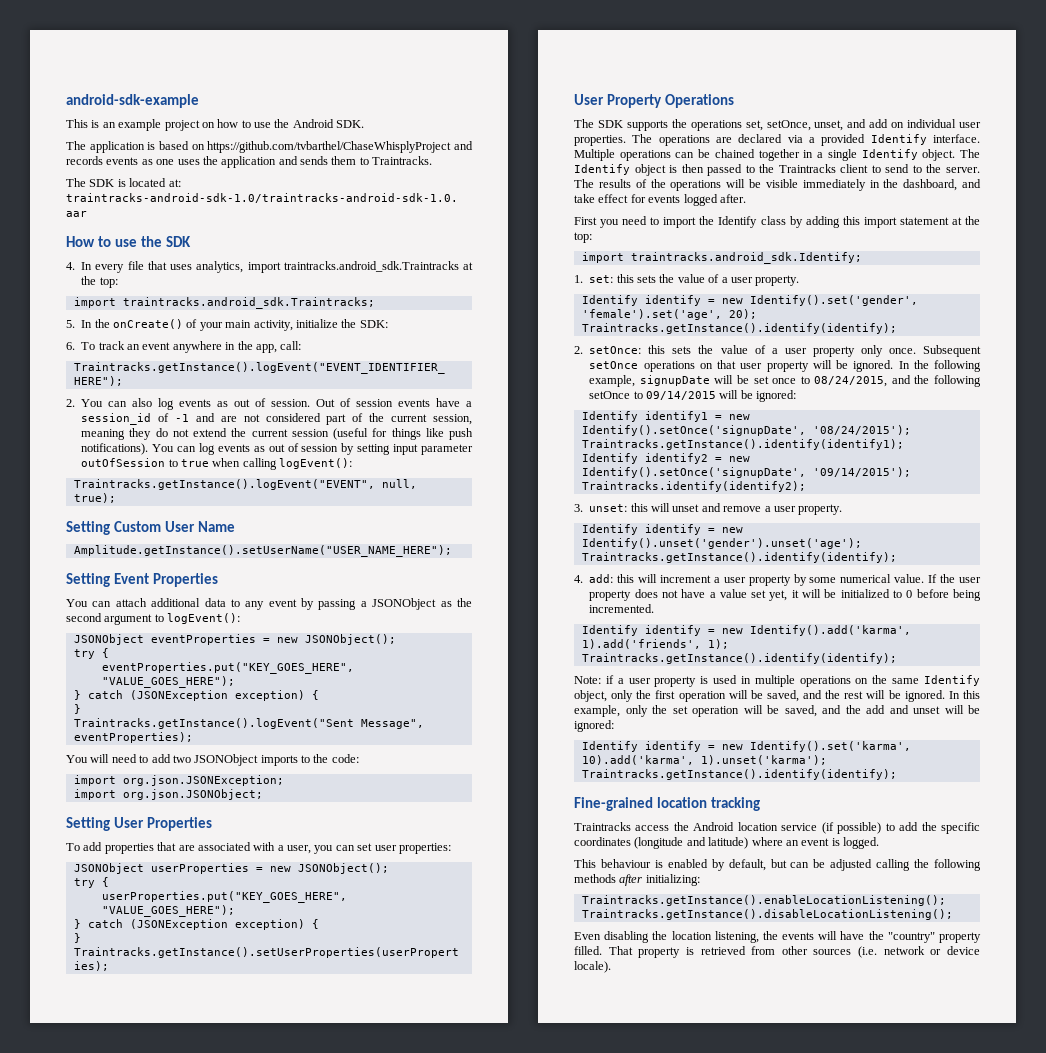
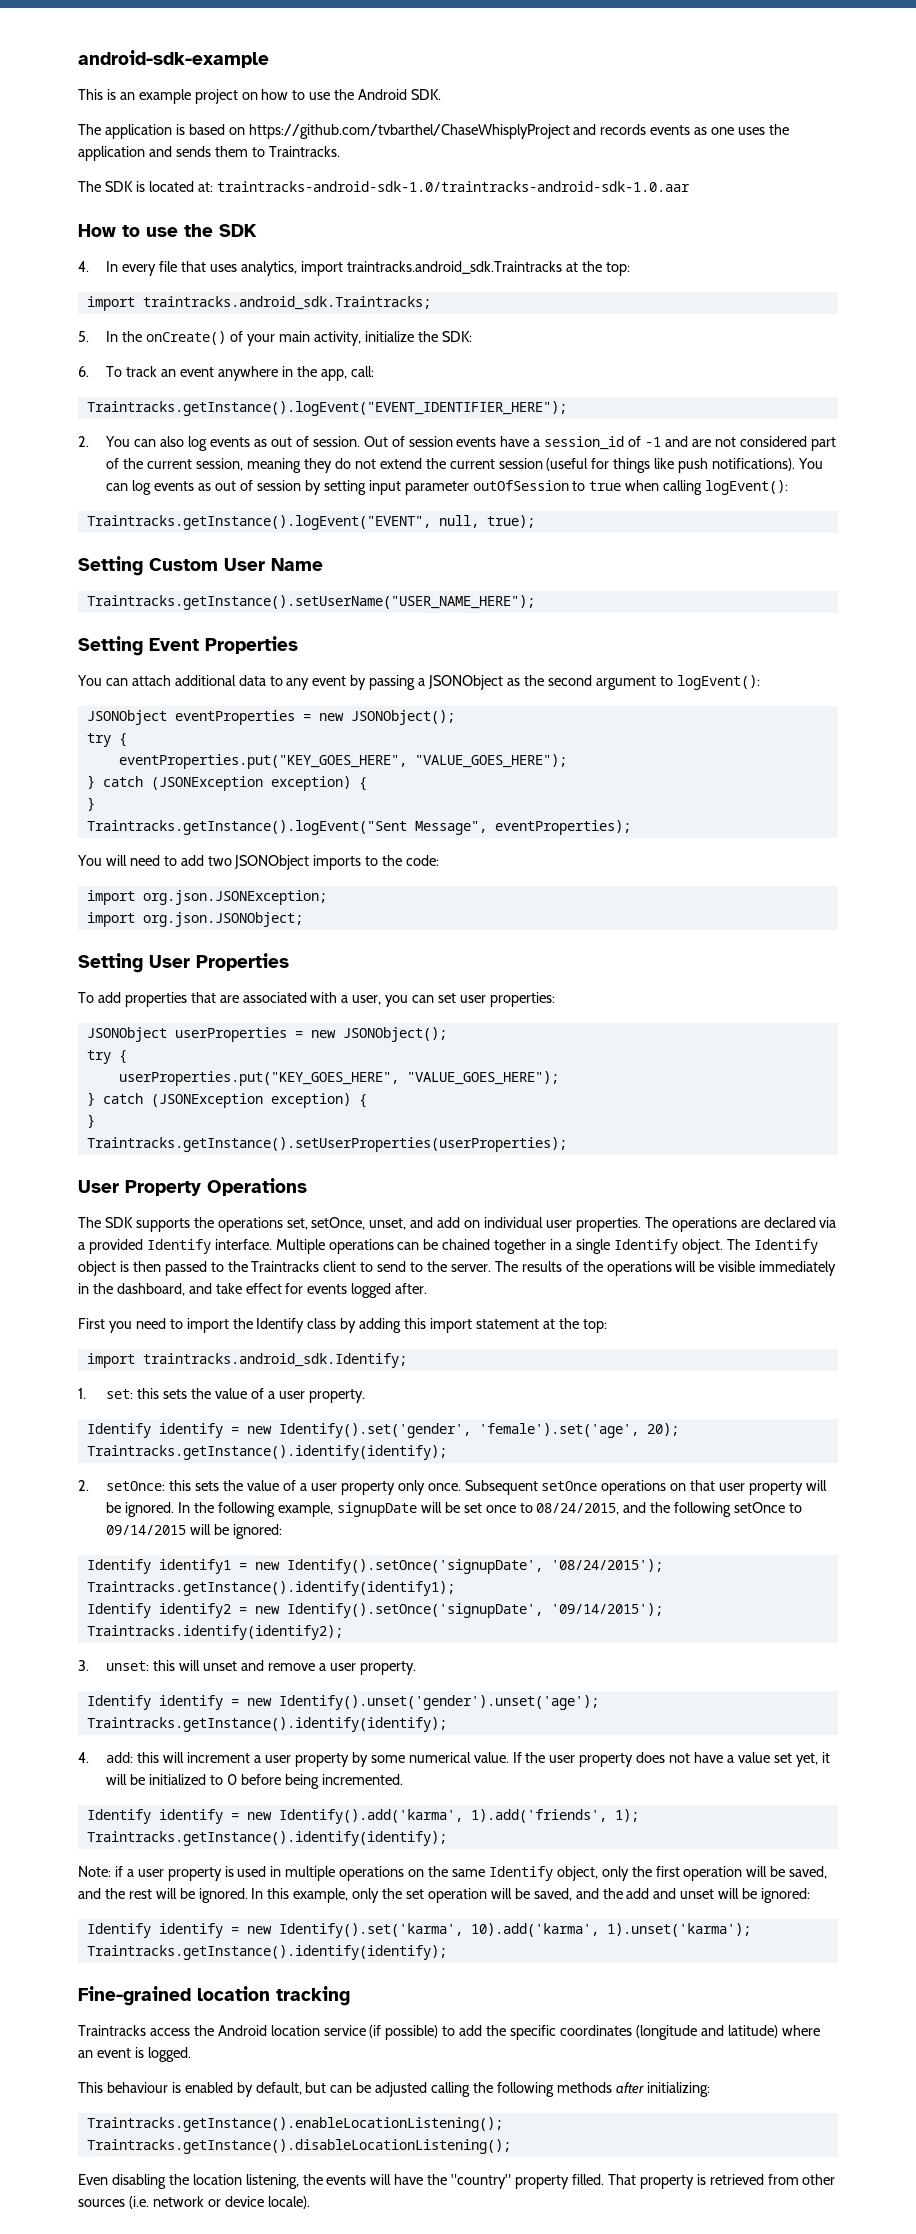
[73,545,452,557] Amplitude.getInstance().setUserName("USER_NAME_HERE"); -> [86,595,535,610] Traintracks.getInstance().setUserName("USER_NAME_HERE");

- - -

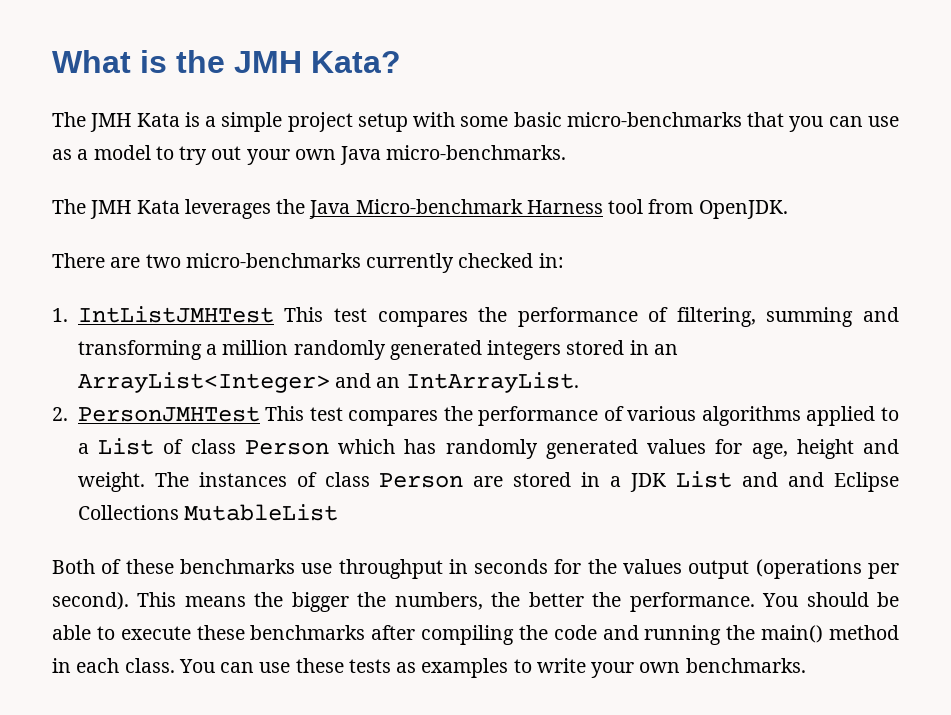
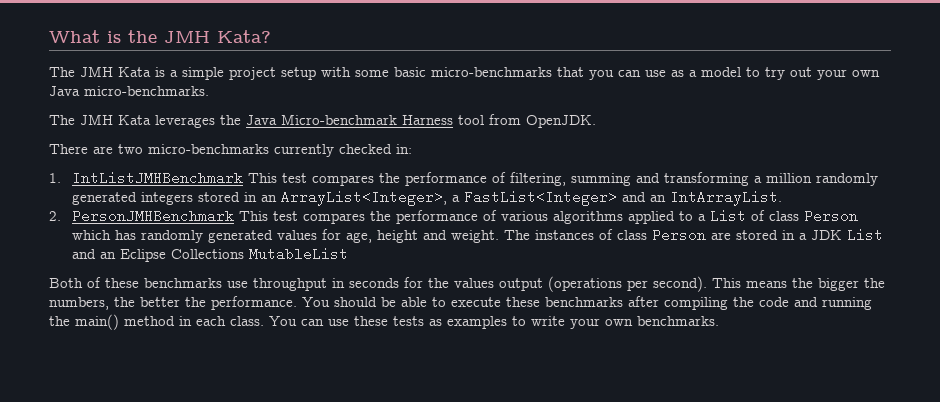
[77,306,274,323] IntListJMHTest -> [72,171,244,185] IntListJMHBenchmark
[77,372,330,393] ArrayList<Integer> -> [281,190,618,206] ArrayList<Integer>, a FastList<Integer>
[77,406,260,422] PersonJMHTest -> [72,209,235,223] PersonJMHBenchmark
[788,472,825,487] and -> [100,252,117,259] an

- - -

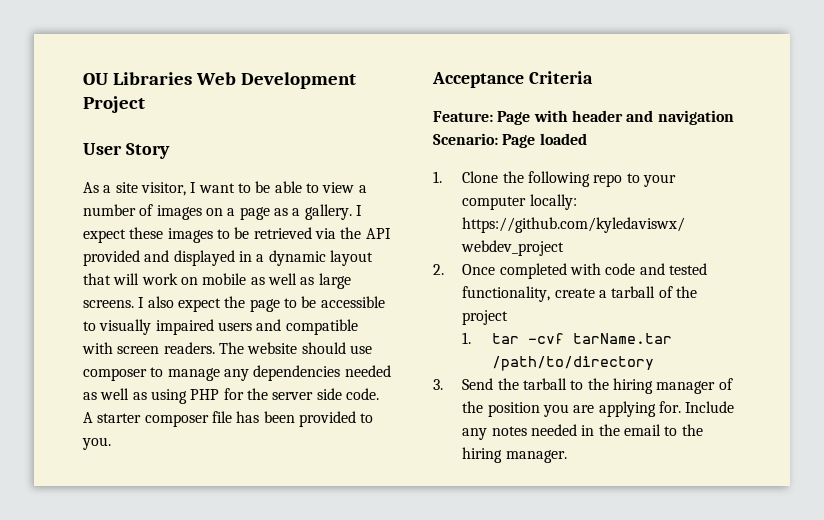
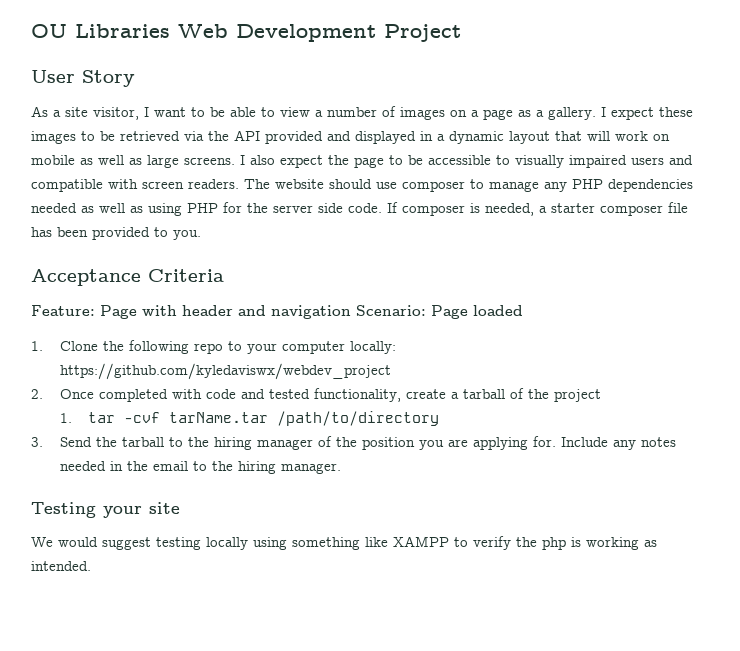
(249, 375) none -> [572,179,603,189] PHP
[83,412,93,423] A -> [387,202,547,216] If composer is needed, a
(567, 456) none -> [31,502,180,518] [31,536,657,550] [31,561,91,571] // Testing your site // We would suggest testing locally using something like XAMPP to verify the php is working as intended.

- - -

The range runs from the line above containing "[77,372,330,393] ArrayList<Integer> ->" to the line containing "[788,472,825,487] and -> [100,252,117,259] an", inclusive. Restate those lines word for word and no others.

[77,372,330,393] ArrayList<Integer> -> [281,190,618,206] ArrayList<Integer>, a FastList<Integer>
[77,406,260,422] PersonJMHTest -> [72,209,235,223] PersonJMHBenchmark
[788,472,825,487] and -> [100,252,117,259] an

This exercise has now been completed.